Intervention de Raymonde Le Texier

Réunion du 5 avril 2011 à 14h30
Bioéthique — Discussion d'un projet de loi

Photo de Raymonde Le TexierRaymonde Le Texier :

Monsieur le président, madame la secrétaire d'État, mes chers collègues, au sein des commissions, que ce soit au cours des débats ou lors des auditions, le travail autour de ce projet de loi sur la bioéthique a été passionnant, riche et déstabilisant.

Nombreux sont ceux qui ont vu, au fil des discussions, leur avis se préciser ou, au contraire, les doutes surgir. Une chose est sûre : de telles interrogations appellent non pas tant des avis tranchés qu’un travail de raison, parfois ardu, quelquefois insatisfaisant mais toujours stimulant.

Le débat est passionnel parce qu’il touche à la vie et à sa transmission, parce qu’il parle à l’individu autant qu’il renvoie à la notion d’espèce.

Préserver la dignité de l’individu, tout en permettant le progrès médical, c’est accepter de gérer une tension permanente entre des valeurs à affirmer et un inconnu à déchiffrer.

La manipulation du vivant fait peur. Elle heurte la notion de sacré chez certains, mais fascine les hommes depuis très longtemps. Elle porte aussi en elle nombre de promesses et répond à nombre de détresses. Les couples qui ont fait appel à la procréation médicalement assistée peuvent en témoigner, ceux en attente d’un avenir possible pour un enfant aujourd’hui condamné également.

Vouloir donner la vie ou vouloir la sauver est toujours noble. Ce qui l’est moins, c’est la tentation d’en faire un commerce et de réduire l’humain à une marchandise. Cet écueil, les lois bioéthiques ont été mises en place pour l’éviter et elles y sont parvenues.

Pour autant, les progrès de la médecine comme l’avancée de la société impliquent que cet équilibre puisse être régulièrement « interrogé », à l’aune de l’évolution de la science, mais aussi de celle des mentalités. Voilà pourquoi nous trouvons dommage que la clause de révision ait été abandonnée.

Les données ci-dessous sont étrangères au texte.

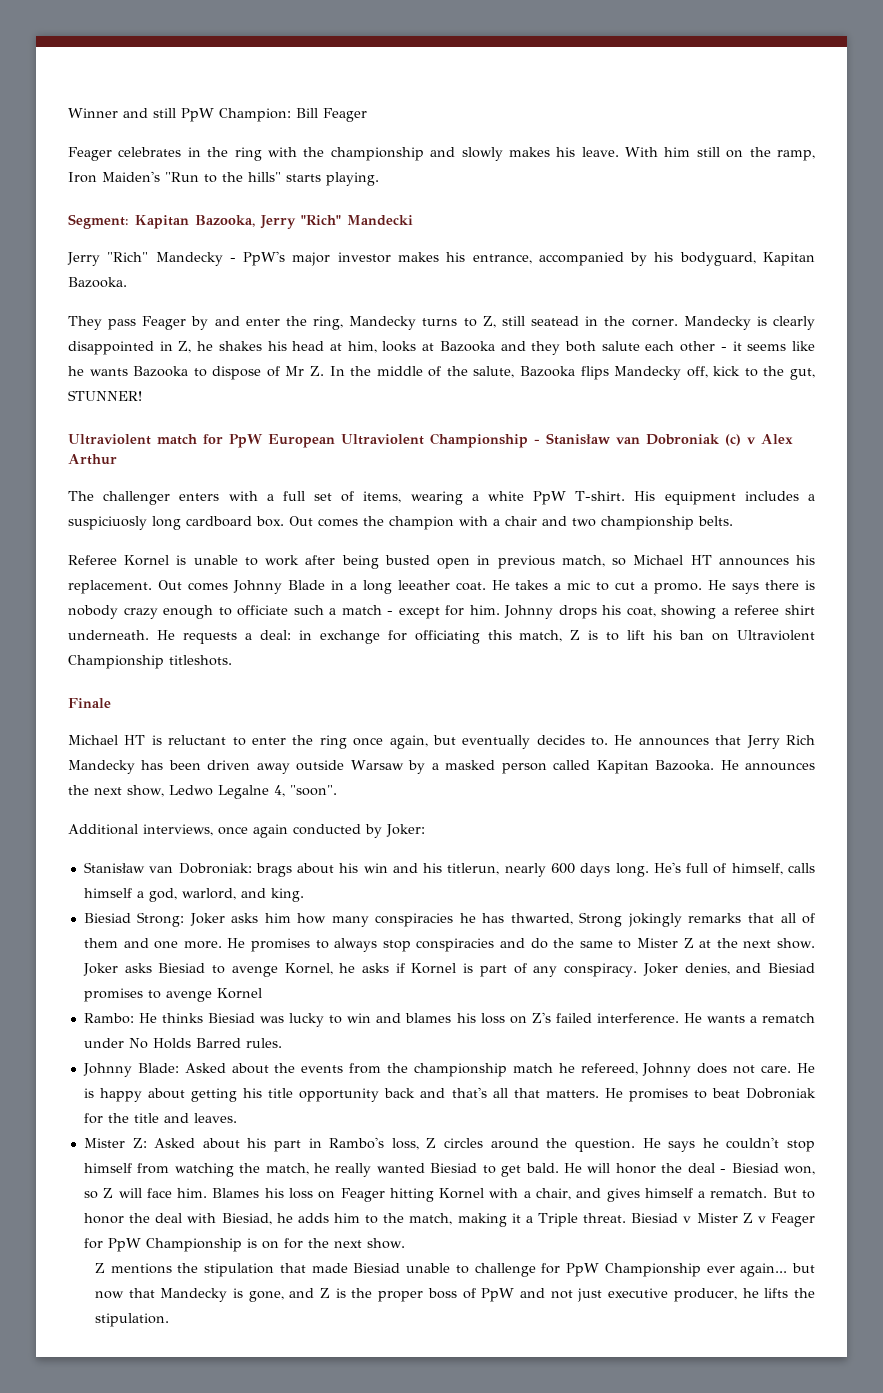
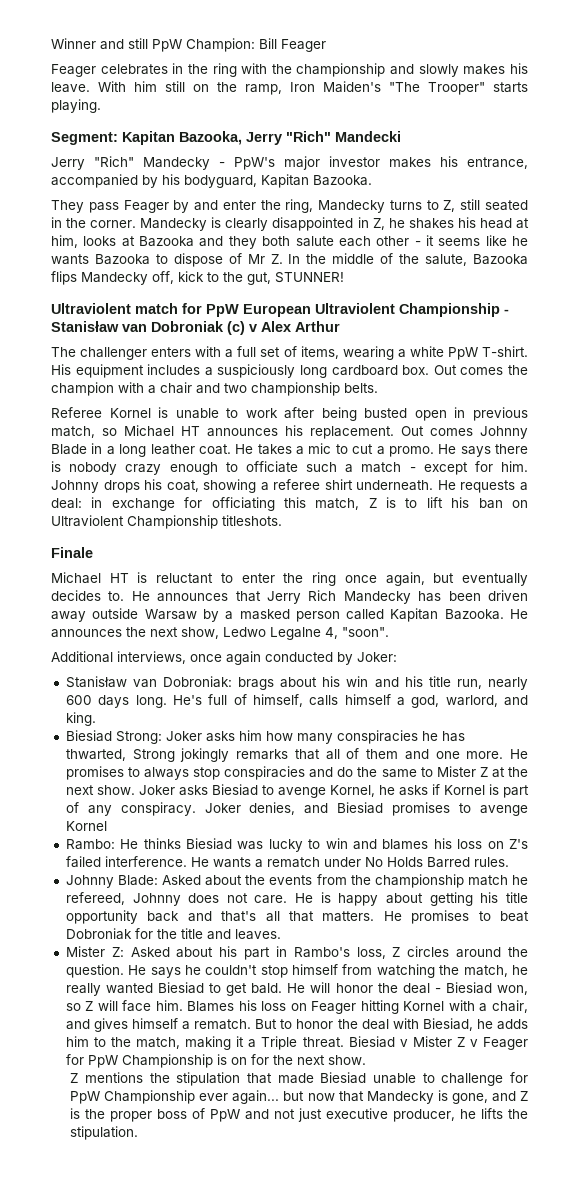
- With him still on the ramp, Iron Maiden's "Run to the hills" starts playing.
+ With him still on the ramp, Iron Maiden's "The Trooper" starts playing.
- They pass Feager by and enter the ring, Mandecky turns to Z, still seatead in the corner.
+ They pass Feager by and enter the ring, Mandecky turns to Z, still seated in the corner.
- His equipment includes a suspiciuosly long cardboard box.
+ His equipment includes a suspiciously long cardboard box.
- Out comes Johnny Blade in a long leeather coat.
+ Out comes Johnny Blade in a long leather coat.
- Stanisław van Dobroniak: brags about his win and his titlerun, nearly 600 days long.
+ Stanisław van Dobroniak: brags about his win and his title run, nearly 600 days long.

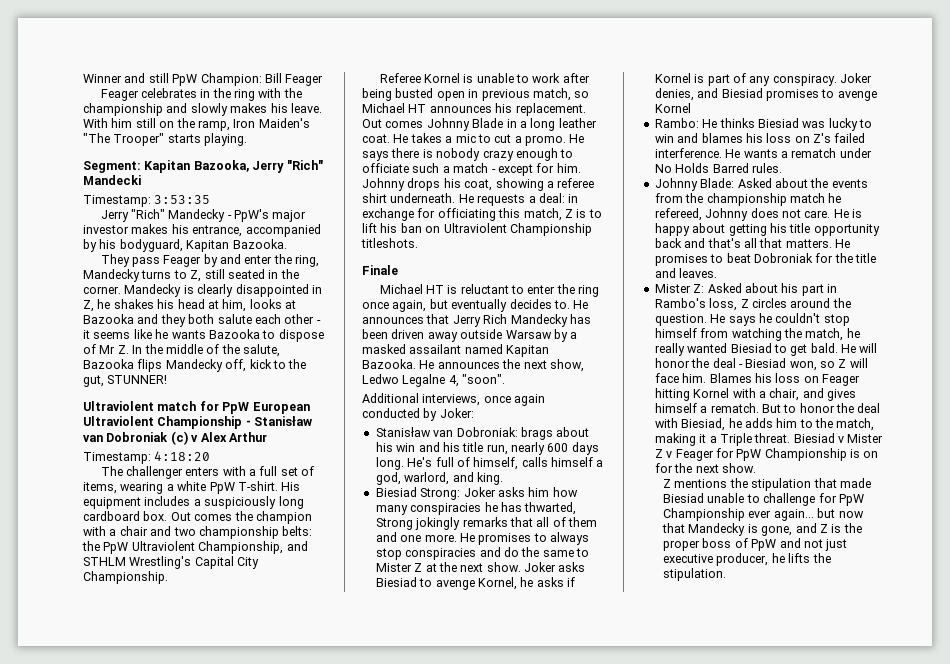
+ Timestamp: 3:53:35
+ Timestamp: 4:18:20
- Out comes the champion with a chair and two championship belts.
+ Out comes the champion with a chair and two championship belts: the PpW Ultraviolent Championship, and STHLM Wrestling's Capital City Championship.
- He announces that Jerry Rich Mandecky has been driven away outside Warsaw by a masked person called Kapitan Bazooka.
+ He announces that Jerry Rich Mandecky has been driven away outside Warsaw by a masked assailant named Kapitan Bazooka.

Certes, la loi a pour vocation de tracer des cadres durables, au sein desquels peuvent s’inscrire des changements. Mais les questions de bioéthique que posent les avancées scientifiques en sont encore à leurs prémisses et il serait prématuré de trancher un débat alors que l’objet même de nos discussions est en pleine mutation et que notre société entame à peine son processus de réflexion.

J’en veux pour preuve la situation dans laquelle se retrouvent tous les groupes politiques. Les lignes de fracture traversent, en effet, l’ensemble des courants politiques, au point que, sur nombre de sujets que nous allons aborder, le vote sera individuel.

Si, au sein du groupe socialiste, nous pensons tous que la recherche sur l’embryon ou les cellules souches embryonnaires doit être soumise au régime de l’autorisation encadrée, nous sommes partagés dès que nous abordons la question de l’anonymat des dons de gamètes, la gestation pour autrui ou encore l’implantation post mortem.

S’agissant de la recherche embryonnaire, si nous sommes favorables à un régime d’autorisation encadrée, c’est d’abord parce que la situation actuelle, faite d’interdiction assortie de dérogations temporaires ou permanentes, est illisible pour les citoyens et ingérable pour les chercheurs. De fait, elle assimile ainsi la recherche à une transgression et dévalorise une approche scientifique en la transformant en une démarche sulfureuse. Cette situation a une incidence sur l’investissement nécessaire à la recherche, car les autres pays ne comprennent pas ce choix, et nos médecins, nos chercheurs, nos laboratoires s’interrogent sur la pérennité des travaux qu’ils pourraient entreprendre.

Une telle attitude nous a déjà fait prendre beaucoup de retard puisque, ailleurs, ces recherches avancent. Or je crois vraiment qu’il vaut mieux favoriser la recherche dans les pays où l’encadrement éthique est réel, comme le nôtre, plutôt que se réfugier dans une posture d’interdiction et laisser ainsi le champ libre à des pays moins scrupuleux et moins attachés à la notion de dignité humaine.

C’est pourquoi je tenais à saluer le travail effectué en commission et l’implication de notre rapporteur, qui nous a fait sortir de l’hypocrisie d’une vraie-fausse interdiction pour enfin mettre en place ce régime d’autorisation encadrée que les praticiens attendent tous.